После того, как ушла из дома Адама, я провела на холодной скамье центрального парка почти два часа. Обдумывала все в голове, размышляла, что делать, как быть, но тщетно. Мне это не удалось. И даже теперь, лёжа в своей кровати в два пятьдесят, я понимаю, что ничего не предприняла.
***
Утром я, снова стою на кухне 88 этажа в квартире Бейтмана. Не знаю, как теперь его называть, и как обращаться. Понятия не имею, что между нами происходит и как он отреагирует на все это сегодня. Со вчерашней ночи ничего не изменилось, и я не понимаю, что мне делать. Единственное, к чему я пришла — попытка отработать хоть какое-то время.
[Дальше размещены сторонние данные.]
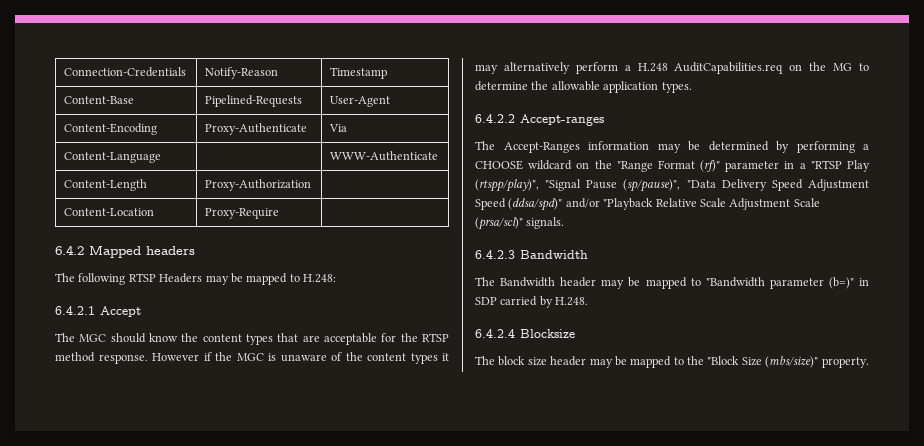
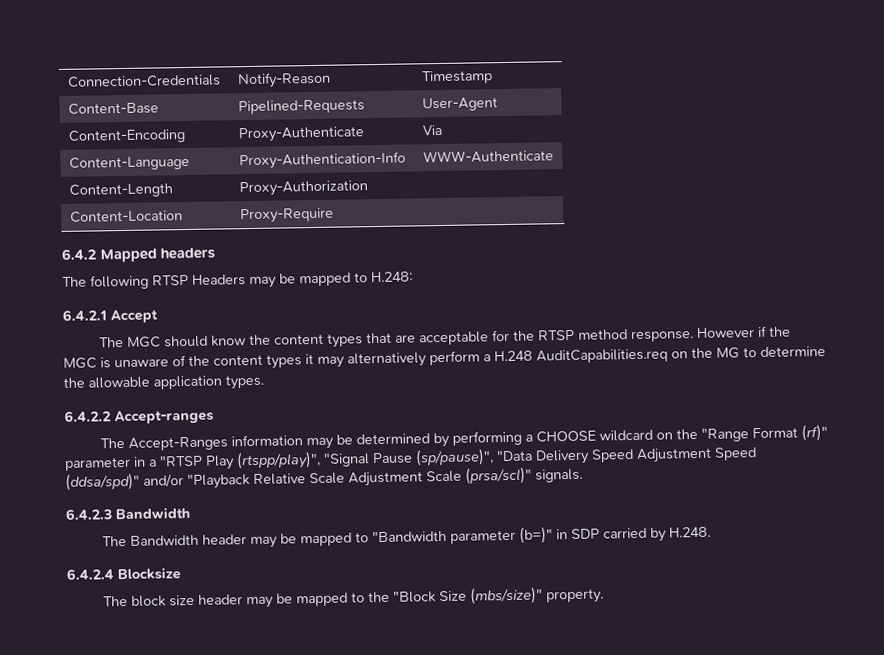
- Content-Language | | WWW-Authenticate
+ Content-Language | Proxy-Authentication-Info | WWW-Authenticate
Часам к десяти в коридоре раздаётся шум, и моя нервозность начинает зашкаливать до пика своих сил, как в первый рабочий день. Я суетливо приступаю к своим обязанностям, когда пороге появляется Адам, накидывая чёрную кожаную куртку на свои плечи.
— Доброе утро! — слышу я за спиной его голос и разворачиваюсь лицом, держа в руках чашку кофе.
— Доброе…
Адам следит за мной, пока я дохожу до стола. Он не отрывает глаз, когда я раскладываю приборы для завтрака и ставлю сбоку от тарелки чашку горячего кофе.
— Я не буду завтракать. У меня важная встреча, поэтому я спешу.
А как же разговор? Он что, снова собирается сбежать? Нет уж! Мы поговорим! Достаточно он избегал серьёзных тем.
— Нет аппетита? — поднимаю я на него глаза, пытаясь показаться увереннее. Ну и смелее. Быть той, кто не боится серьёзных разговоров.
— Представь себе. Я и так уже достаточно проспал, — не отрывает он своих смоляных глаз. — И почему-то меня никто не разбудил.
— Не знала, что и это входит в мои обязанности.